Mon univers a le pourpre du velours et la froideur blanche de la neige. Rien d'autre ne perdure en ce lieu plein d'oublis, ni mes traces soufflées ni la vapeur écrue au-devant de mon nez. Je suis le prince éteint d'un royaume effondré, celui par qui les mots ne sont plus que glaçons et la fierté d'antan un voile sans façon. Sur mon corps engourdi, ma capeline usée, celle dont le pourpre était sur l'étendard. À mes yeux morts, son toucher est sensible, telle que l'était la main disparue de ma mère, et je veux croire encore qu'elle me préservera. Mes bottes s'enfoncent sans répit ; le frou-frou continu me paraît délicat et je me vois parfois sous les ailes d'un ange.

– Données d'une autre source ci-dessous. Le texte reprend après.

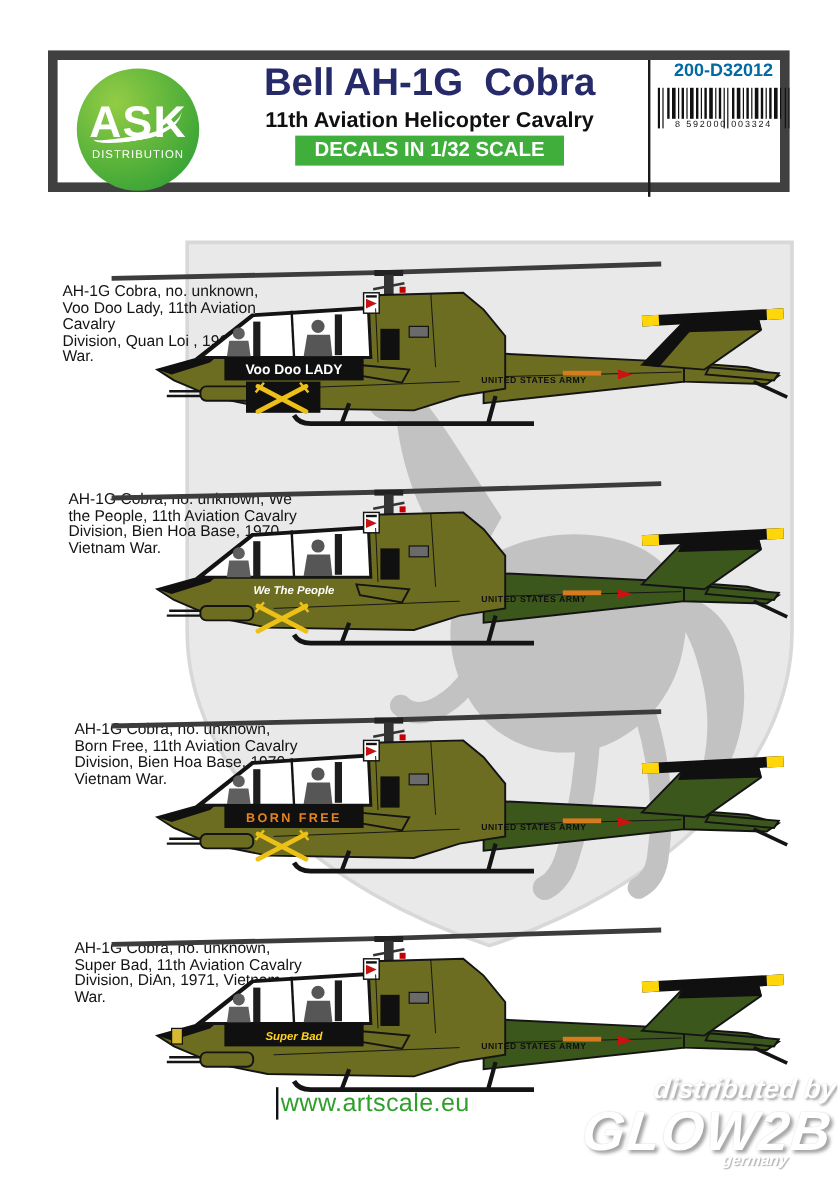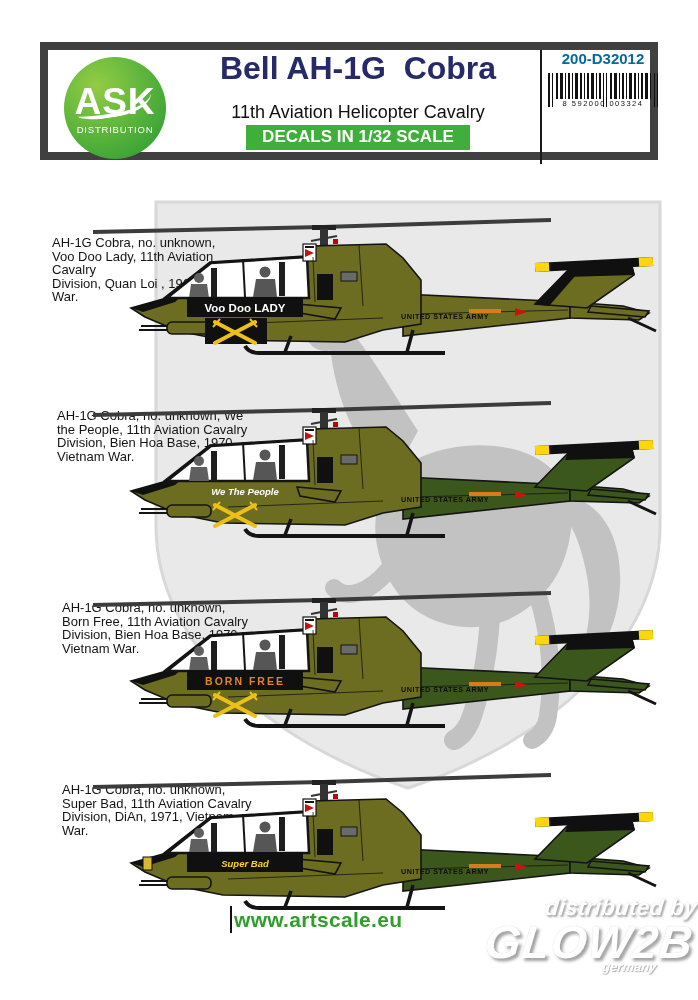"11th Aviation Helicopter Cavalry" #product-subtitle { font-weight: normal -> bold; margin-top: 15px -> 3px }
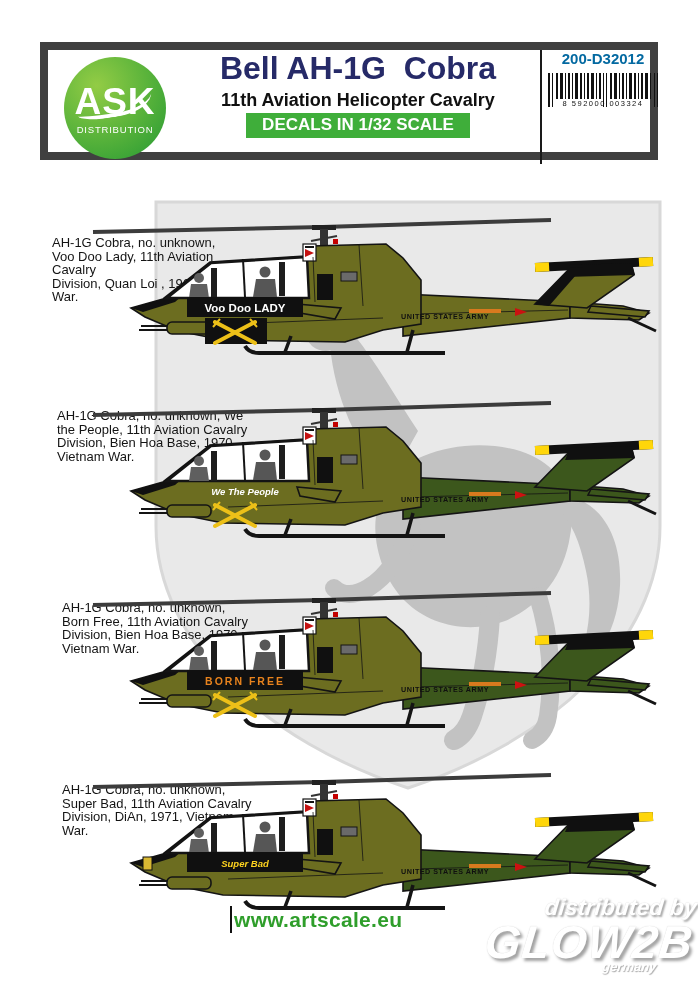"www.artscale.eu" #website .url { font-weight: bold -> normal }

Je flanche. La neige à mon visage fond, puis gèle, et les coups de sa langue glacée me tailladent et m'attirent vers l'abysse éternel de mes ancêtres honnis. La douleur s'apaise et me laisse apprécier cette mortelle paix qui, lentement, m'envahit, comme si je m'envolais.

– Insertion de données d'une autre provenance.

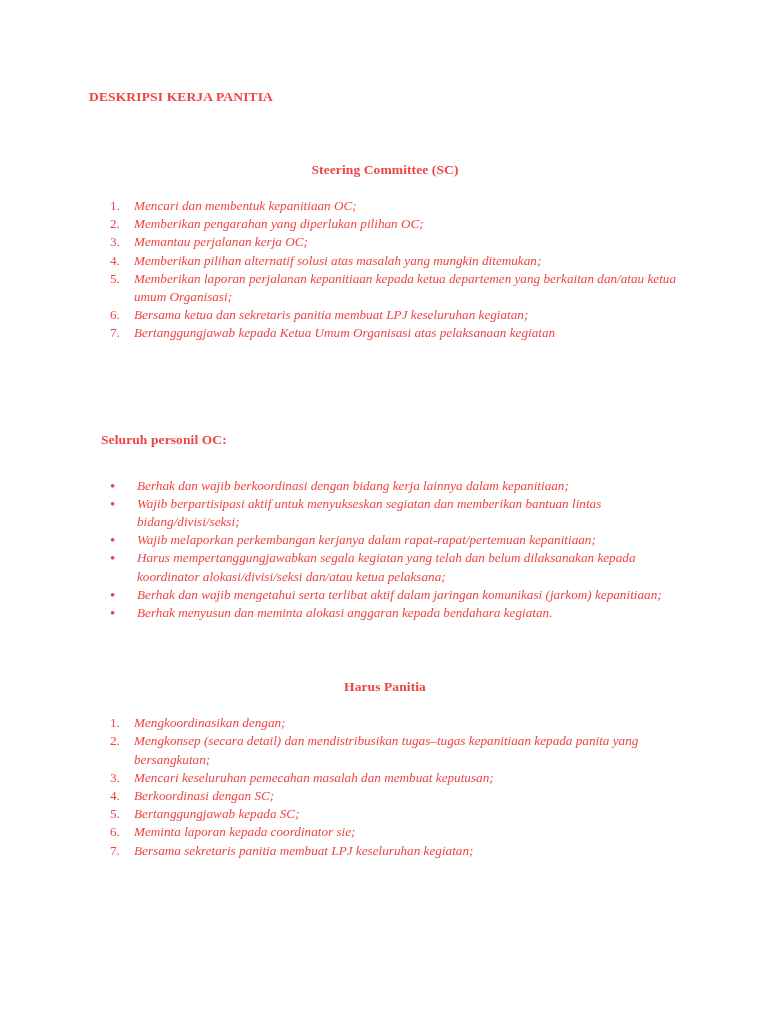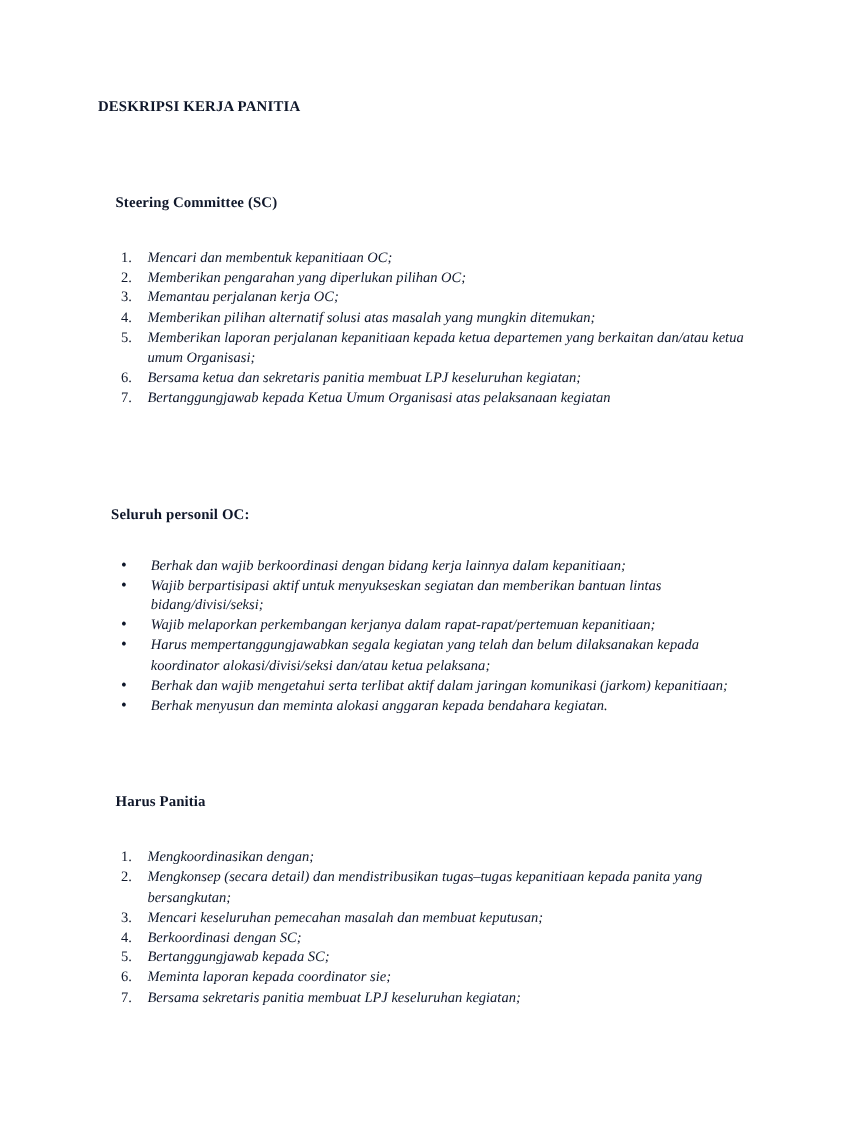"DESKRIPSI KERJA PANITIA" .page { color: #0f172a -> #ef4444 }
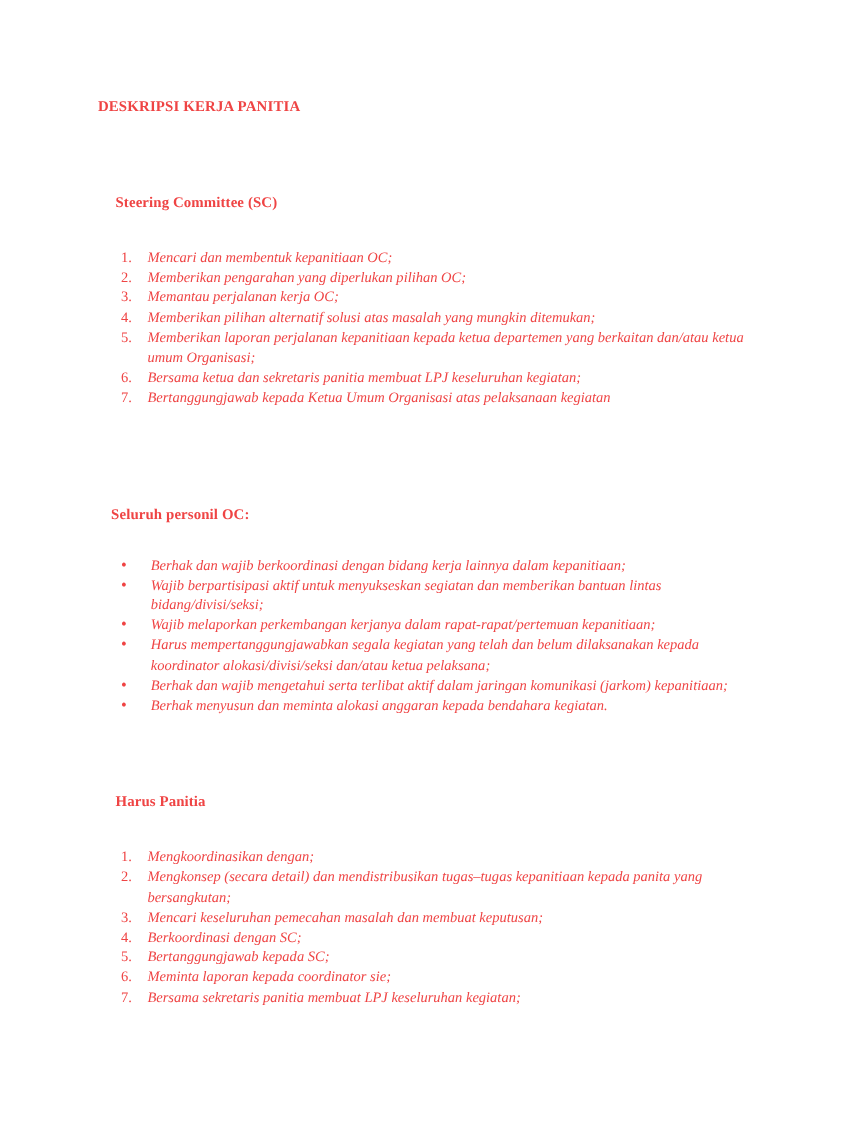"Steering Committee (SC)" .section-heading { margin: 16px -> 2px; text-align: none -> center }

Là-bas, au royaume Étincelant, nous avions l'habitude des fêtes jours et nuits. L'on décorait les rues de millions de tapis et je courais dessus, m'effondrant dans leurs plis de taffetas ou de laine, laissant leurs franges brunes, d'or ou de grenat chatouiller ma nuque ; un bonheur en soie illusionnait mes yeux plongés au cœur de leur trame familière. J'aimais ressentir leur peau chatoyante et ainsi le royaume se paraît des plus belles couleurs. Jaune ronronnant sous la paume, vert rasé de près grattouillant mes bras nus, ocre profond presque invisible à mes doigts frais, bleu turquin électrique à mon front ; je pouvais deviner leurs nuances uniquement au toucher, moi qui avait perdu la vue dans mon enfance. Je savais chaque bois caressé, chaque pierre effleurée, chaque grain épousé de la main. Mes parents m'offraient les plus divins tissus, de pays fort lointains, dont la haute couture m'était un cadeau du ciel, un scintillement permanent, un arc-en-ciel étrange dont la splendeur tactile m'était réservée. Je bâtissais sur des mousses élastiques des empires lapis-lazuli aux contours incisifs d'émeraude rassurante. Je me roulais sur les parquets au fauve lisse et chaud et les rayons de l'astre avait la ouate précieuse de l'or en brume, une évanescence quasi spirituelle escaladant mes sens. J'étais un verre, le plus pur des cristaux que la lumière en reine éveillait de frissons.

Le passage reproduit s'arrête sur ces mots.